(Modification records)

- Opening Delimiter -

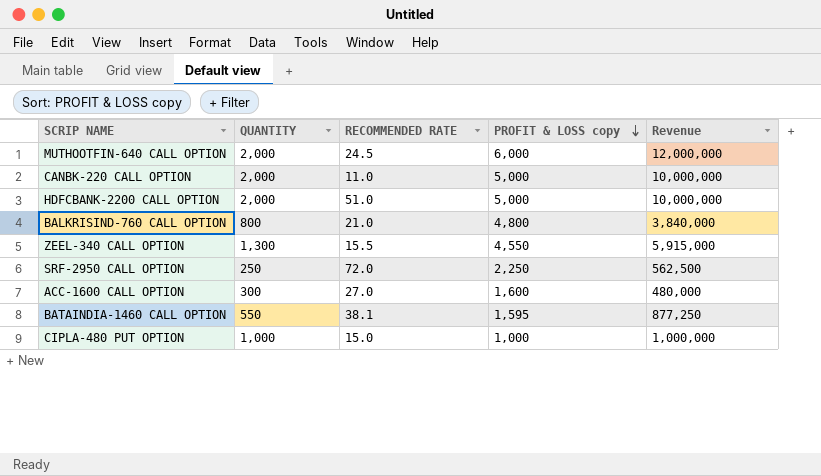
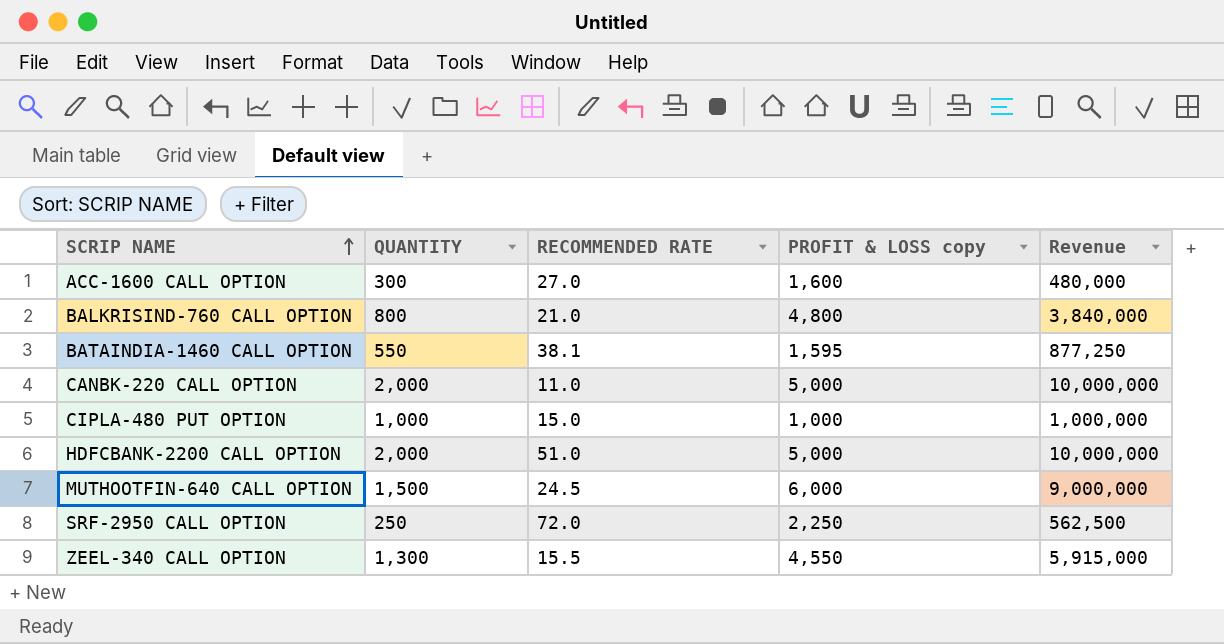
row order: PROFIT & LOSS copy descending -> SCRIP NAME ascending
MUTHOOTFIN-640 CALL OPTION | QUANTITY: 2,000 -> 1,500
MUTHOOTFIN-640 CALL OPTION | Revenue: 12,000,000 -> 9,000,000

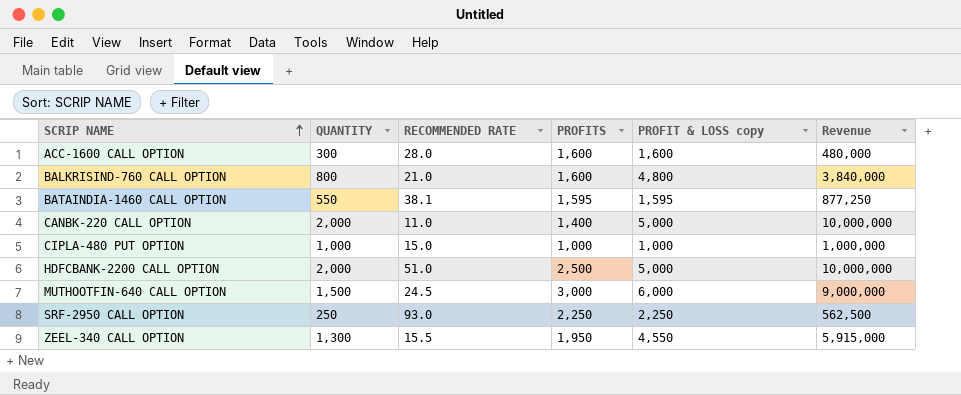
column PROFITS | position: none -> 4
ACC-1600 CALL OPTION | RECOMMENDED RATE: 27.0 -> 28.0
SRF-2950 CALL OPTION | RECOMMENDED RATE: 72.0 -> 93.0

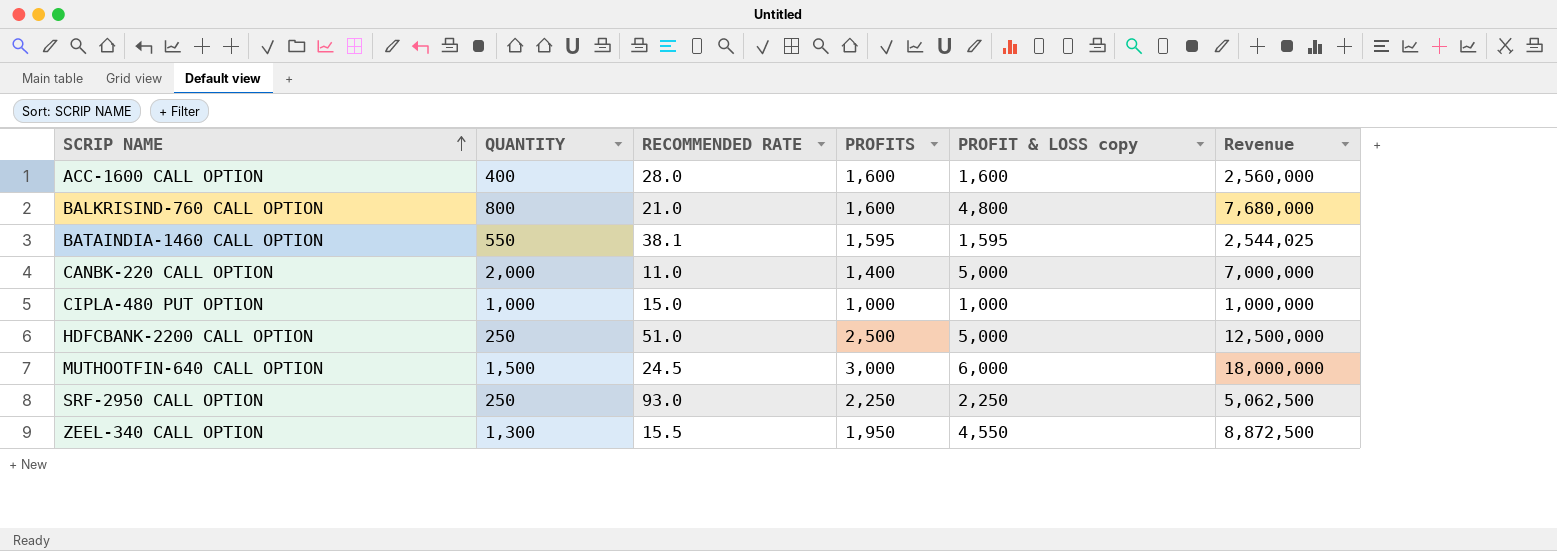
column Revenue | formula: [QUANTITY] * [PROFIT & LOSS copy] -> [PROFITS] * [PROFIT & LOSS copy]
ACC-1600 CALL OPTION | QUANTITY: 300 -> 400
HDFCBANK-2200 CALL OPTION | QUANTITY: 2,000 -> 250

- Closing Delimiter -

Keep the pictures out of the copy and return the rest of the data above exactly.

row order: PROFIT & LOSS copy descending -> SCRIP NAME ascending
MUTHOOTFIN-640 CALL OPTION | QUANTITY: 2,000 -> 1,500
MUTHOOTFIN-640 CALL OPTION | Revenue: 12,000,000 -> 9,000,000

column PROFITS | position: none -> 4
ACC-1600 CALL OPTION | RECOMMENDED RATE: 27.0 -> 28.0
SRF-2950 CALL OPTION | RECOMMENDED RATE: 72.0 -> 93.0

column Revenue | formula: [QUANTITY] * [PROFIT & LOSS copy] -> [PROFITS] * [PROFIT & LOSS copy]
ACC-1600 CALL OPTION | QUANTITY: 300 -> 400
HDFCBANK-2200 CALL OPTION | QUANTITY: 2,000 -> 250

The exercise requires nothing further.